In an interview with Radio Times, Hammond described himself as being "fascinated, terrified and elated" to be in the company of Evel Knievel. Hammond said that during the filming, Knievel "shouted at me, the crew and the people with him constantly"[4]
James Walton—writing for The Daily Telegraph—said he was surprised to find Richard Hammond Meets Evel Knievel "a pretty rich documentary" describing its real strength as "[serving] up lashings of the kind of pure Americana that many other British documentaries have striven much harder for, without matching."[5] The Scotsman presented a more mixed view saying it was a "much more reflective Top Gear-related product than usual" but commented that "Knievel was clearly getting fed up of Hammond and, frankly, I was getting tired of him". In contrast to Hammond's conclusion that Knievel was still his hero, the journalist wrote "For those of us who didn't play with the wind-up motorbike doll when we were six, [Knievel] didn't seem all that heroic".[6]
The Observer's Roger Alton describes the show as one of the highlights of the Christmas period when it was first shown, calling it a "fantastic achievement" and describing it as a "stunning, poignant, visually saturated interview".[7] Paul Hirons on the TV Scoop website described it as a "entertaining and poignant documentary" and admired Hammond's "refreshingly non-arse-kissy approach to interviewing his hero" but described it as "a shame" that Knievel had not warmed to Hammond.[8]
David Belcher's article in The Herald was far more critical describing it as "hellish to witness grievous damage being done to the Hamster's cuddly reputation by the ill-advised documentary farrago that was Richard Hammond Meets Evel Knievel." He described Hammond's "worship" of Knievel as "oddly punitive" as he "pursued the dying man through the streets of his shabby home town, Butte, Montana."[9]
The programme finished second in its 9 p.m. timeslot on its first showing in the UK, obtaining 4.4 million viewers which corresponded to an 18% audience share.

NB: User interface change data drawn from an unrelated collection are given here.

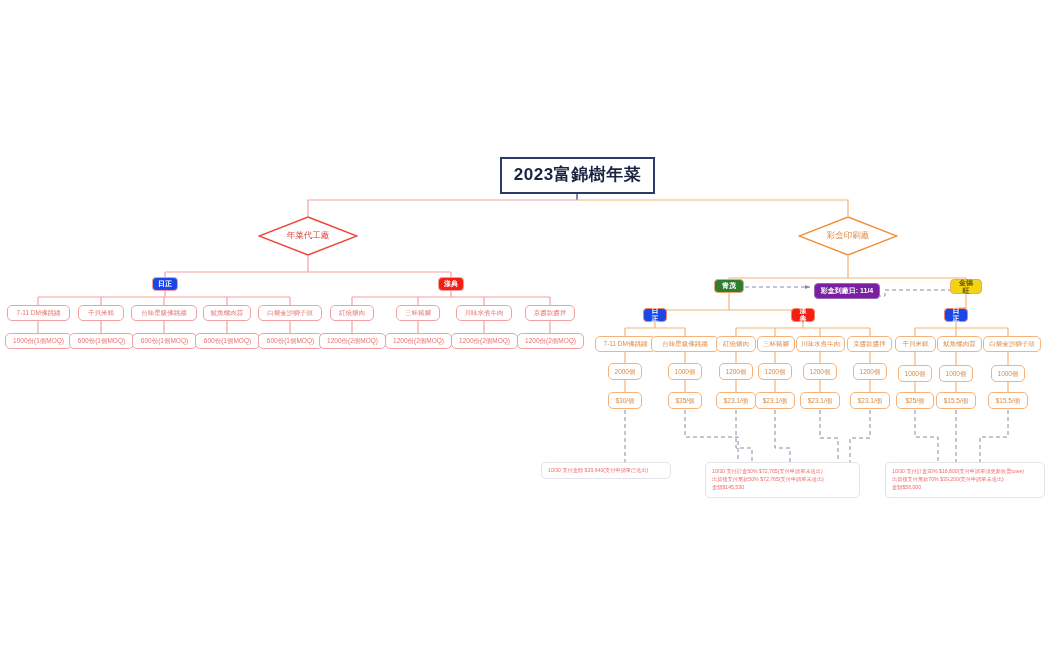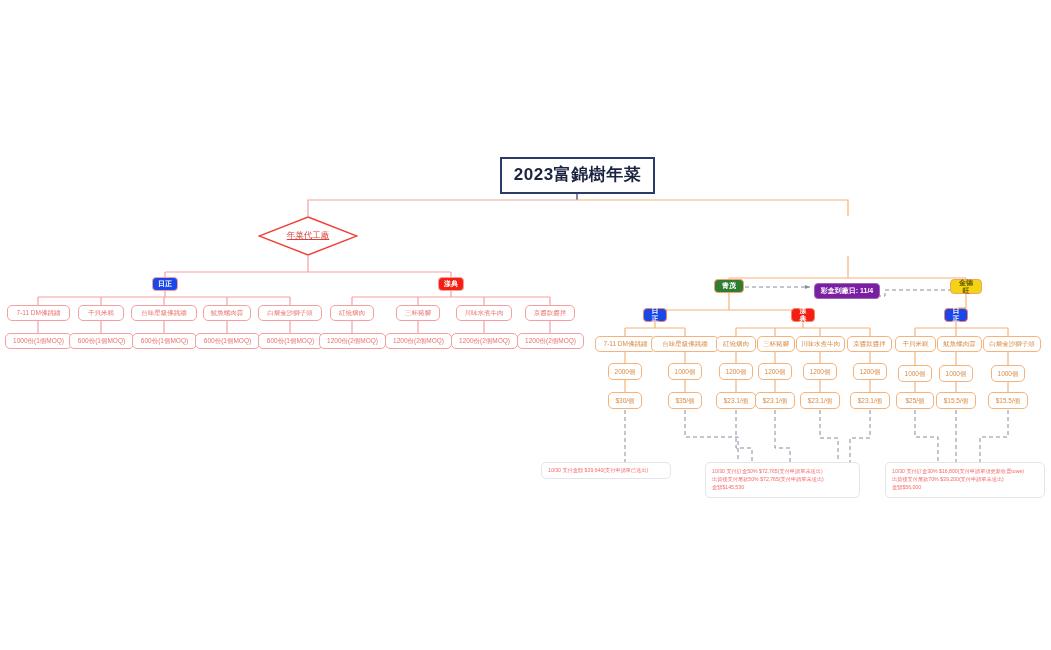--- a/index.html
+++ b/index.html
@@ -167,7 +167,7 @@
     <svg width="100" height="40">
       <polygon points="50,1 99,20 50,39 1,20" fill="#ffffff" stroke="#ef4136" stroke-width="1.4"></polygon>
     </svg>
-    <span class="dlabel" style="color:#d9403a;text-decoration:underline;">年菜代工廠</span>
+    <span class="dlabel" style="color:#d9403a;">年菜代工廠</span>
   </div>
 
 

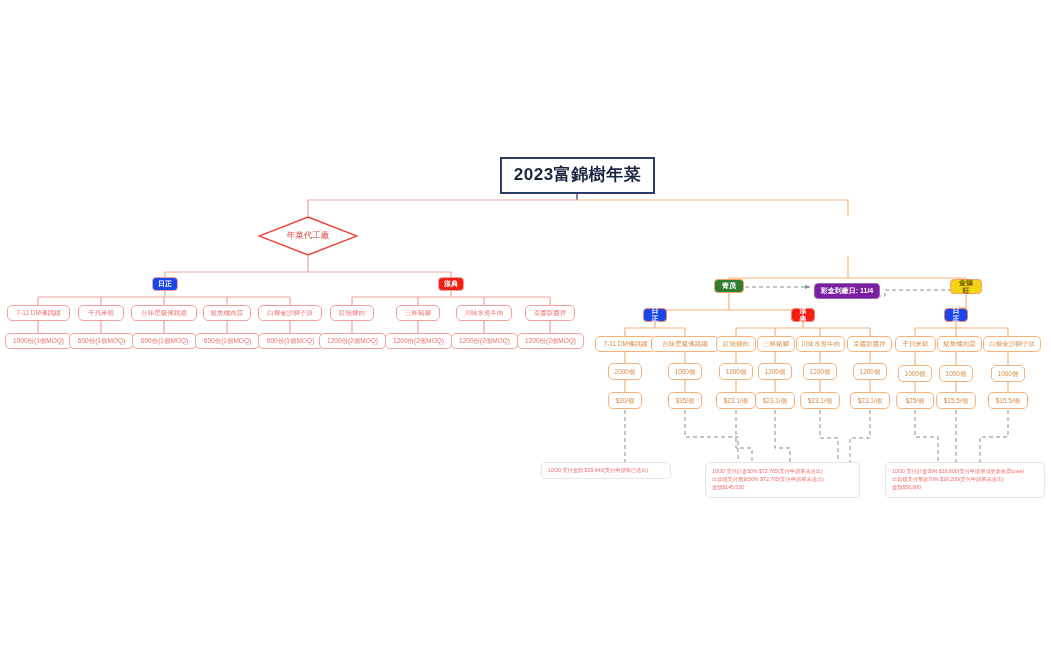--- a/index.html
+++ b/index.html
@@ -170,6 +170,12 @@
     <span class="dlabel" style="color:#d9403a;">年菜代工廠</span>
   </div>
 
+  <div class="node diamond" style="left:798px;top:216px;width:100px;height:40px;">
+    <svg width="100" height="40">
+      <polygon points="50,1 99,20 50,39 1,20" fill="#ffffff" stroke="#f0913c" stroke-width="1.4"></polygon>
+    </svg>
+    <span class="dlabel" style="color:#d98a43;">彩盒印刷廠</span>
+  </div>
 
   <div class="node chip blue-l" style="left:152px;top:277px;width:26px;height:14px;">
     <span>日正</span>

It beat ITV1's terrestrial premiere of the film Vanity Fair which obtained an audience 2.6 million but was beaten by Monarchy: the Royal Family at Work on sister channel BBC One which drew 5.3 million viewers. The programme was preceded on BBC Two by the last episode of Top Gear's 2007 series (and the evening was promoted as "Top Gear Night") which had obtained 6.8 million viewers, 2.4 million more than the number that watched Richard Hammond Meets Evel Knievel.[10]